Book Trailer Premiere: Northwind by Gary Paulsen
A Letter from Wes Adams,
Gary Paulsen's Editor
Like his legions of fans, my colleagues and I were devastated by the death of Gary Paulsen in October, which came a week after we published his off-the-wall comedy How To Train Your Dad, and just days after he approved the final page proofs for the amazing new novel, Northwind.
Here’s a quote from the first email I received from Gary’s longtime agent, Jennifer Flannery, about the new novel—an assessment that seemed so accurate and compelling after I’d read the manuscript that I swiped a few lines for our flap copy: “Northwind is the book people have been begging Gary to write since Hatchet. Leif is the ancient ancestor of both Brian Robeson and Gary Paulsen, and he does for the sea what Brian did for the woods. That same magic and mystique of a lone young person finding their place in, and their rare and powerful ability to communicate with, nature lives and breathes in these pages. Just as Brian slipped behind the treeline and found his strength and his truest self as he fought for survival, so does Leif take to the sea and connect with, sync with, what Gary calls ‘the heartbeat of the ocean, the pulse of the sea.’ If the woods is where Gary Paulsen found his first home, then the sea is where he discovered the home of his forefathers—the woods have always been in his heart, but the ocean is in his very blood.”
Northwind is all the more resonant as a follow-up to Gary’s acclaimed memoir Gone to the Woods: Surviving a Lost Childhood, which we published last January. As Gary reveals in his author’s note at the back of the new novel, his character’s journey in Northwind to escape a terrifying plague that is ravaging his small fish camp has many autobiographical roots, including the North Woods grandmother who plays a role in his memoir, and his own solo sailing adventures in the Pacific Northwest.
It is gratifying to see how many Best of the Year accolades Gone to the Woods has received, and that our first three reviews of Northwind have all been starred raves. Yet it is awful, too, because we are not to be able to share all this good news with Gary himself, who would have been so touched and honored.

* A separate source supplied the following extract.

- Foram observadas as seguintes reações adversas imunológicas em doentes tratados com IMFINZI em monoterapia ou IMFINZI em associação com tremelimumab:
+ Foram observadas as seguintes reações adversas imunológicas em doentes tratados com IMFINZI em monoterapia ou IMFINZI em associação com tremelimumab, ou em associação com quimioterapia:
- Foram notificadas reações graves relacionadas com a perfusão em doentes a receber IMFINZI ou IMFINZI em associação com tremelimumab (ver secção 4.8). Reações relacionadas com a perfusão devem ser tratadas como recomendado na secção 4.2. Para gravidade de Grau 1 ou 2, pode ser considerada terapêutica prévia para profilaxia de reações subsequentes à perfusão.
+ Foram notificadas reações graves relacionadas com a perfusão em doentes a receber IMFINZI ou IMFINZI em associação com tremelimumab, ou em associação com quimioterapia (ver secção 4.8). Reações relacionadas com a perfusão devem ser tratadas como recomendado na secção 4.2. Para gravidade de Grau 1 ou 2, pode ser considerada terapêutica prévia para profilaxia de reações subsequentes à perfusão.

I hope you are as excited about this book as we are. Thanks so much for your consideration—and for all you do for us publishers, and for young readers.
All best,
Here’s a quote from the first email I received from Gary’s longtime agent, Jennifer Flannery, about the new novel—an assessment that seemed so accurate and compelling after I’d read the manuscript that I swiped a few lines for our flap copy: “Northwind is the book people have been begging Gary to write since Hatchet. Leif is the ancient ancestor of both Brian Robeson and Gary Paulsen, and he does for the sea what Brian did for the woods. That same magic and mystique of a lone young person finding their place in, and their rare and powerful ability to communicate with, nature lives and breathes in these pages. Just as Brian slipped behind the treeline and found his strength and his truest self as he fought for survival, so does Leif take to the sea and connect with, sync with, what Gary calls ‘the heartbeat of the ocean, the pulse of the sea.’ If the woods is where Gary Paulsen found his first home, then the sea is where he discovered the home of his forefathers—the woods have always been in his heart, but the ocean is in his very blood.”

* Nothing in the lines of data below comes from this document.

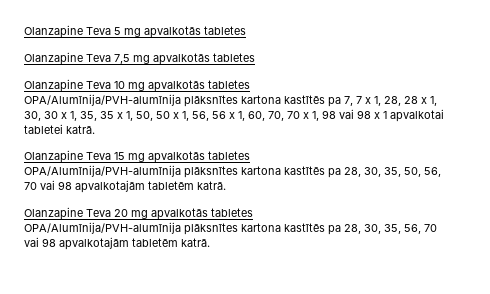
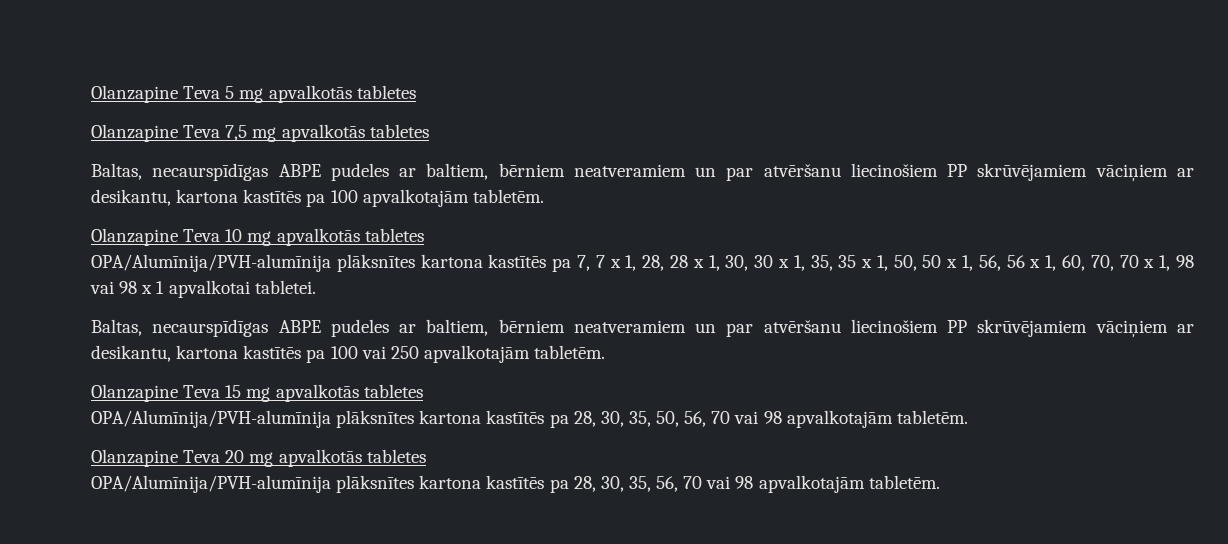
+ Baltas, necaurspīdīgas ABPE pudeles ar baltiem, bērniem neatveramiem un par atvēršanu liecinošiem PP skrūvējamiem vāciņiem ar desikantu, kartona kastītēs pa 100 apvalkotajām tabletēm.
- OPA/Alumīnija/PVH-alumīnija plāksnītes kartona kastītēs pa 7, 7 x 1, 28, 28 x 1, 30, 30 x 1, 35, 35 x 1, 50, 50 x 1, 56, 56 x 1, 60, 70, 70 x 1, 98 vai 98 x 1 apvalkotai tabletei katrā.
+ OPA/Alumīnija/PVH-alumīnija plāksnītes kartona kastītēs pa 7, 7 x 1, 28, 28 x 1, 30, 30 x 1, 35, 35 x 1, 50, 50 x 1, 56, 56 x 1, 60, 70, 70 x 1, 98 vai 98 x 1 apvalkotai tabletei.
+ Baltas, necaurspīdīgas ABPE pudeles ar baltiem, bērniem neatveramiem un par atvēršanu liecinošiem PP skrūvējamiem vāciņiem ar desikantu, kartona kastītēs pa 100 vai 250 apvalkotajām tabletēm.
- OPA/Alumīnija/PVH-alumīnija plāksnītes kartona kastītēs pa 28, 30, 35, 50, 56, 70 vai 98 apvalkotajām tabletēm katrā.
+ OPA/Alumīnija/PVH-alumīnija plāksnītes kartona kastītēs pa 28, 30, 35, 50, 56, 70 vai 98 apvalkotajām tabletēm.
- OPA/Alumīnija/PVH-alumīnija plāksnītes kartona kastītēs pa 28, 30, 35, 56, 70 vai 98 apvalkotajām tabletēm katrā.
+ OPA/Alumīnija/PVH-alumīnija plāksnītes kartona kastītēs pa 28, 30, 35, 56, 70 vai 98 apvalkotajām tabletēm.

Northwind is all the more resonant as a follow-up to Gary’s acclaimed memoir Gone to the Woods: Surviving a Lost Childhood, which we published last January. As Gary reveals in his author’s note at the back of the new novel, his character’s journey in Northwind to escape a terrifying plague that is ravaging his small fish camp has many autobiographical roots, including the North Woods grandmother who plays a role in his memoir, and his own solo sailing adventures in the Pacific Northwest.
It is gratifying to see how many Best of the Year accolades Gone to the Woods has received, and that our first three reviews of Northwind have all been starred raves. Yet it is awful, too, because we are not to be able to share all this good news with Gary himself, who would have been so touched and honored.
I hope you are as excited about this book as we are. Thanks so much for your consideration—and for all you do for us publishers, and for young readers.
All best,
Wes Adams
Farrar Straus Giroux
Macmillan Children's Publishing Group
Borrow Northwind from your school or public library. Whenever possible, please support independent bookshops.
In the style of the masterful Hatchet, this is another high-stakes middle grade from Gary Paulsen about a boy on the knife's edge between life and death where raging seas meet a northern wilderness.
This stunning historical adventure, set along a rugged coastline centuries ago, does for the sea what Hatchet does for the woods, as it relates the story of a young person’s battle to stay alive against the odds. When a deadly plague decimates his fishing village, an orphan named Leif is forced to take to the water in a cedar canoe. He flees northward, following a wild, fjord-riven shore, navigating from one danger to the next, unsure of his destination. Yet the deeper into his journey he paddles, the closer he comes to his truest self as he connects to "the heartbeat of the ocean . . . the pulse of the sea." With hints of Nordic mythology and an irresistible narrative pull, Northwind is Gary Paulsen at his captivating, adventuresome best.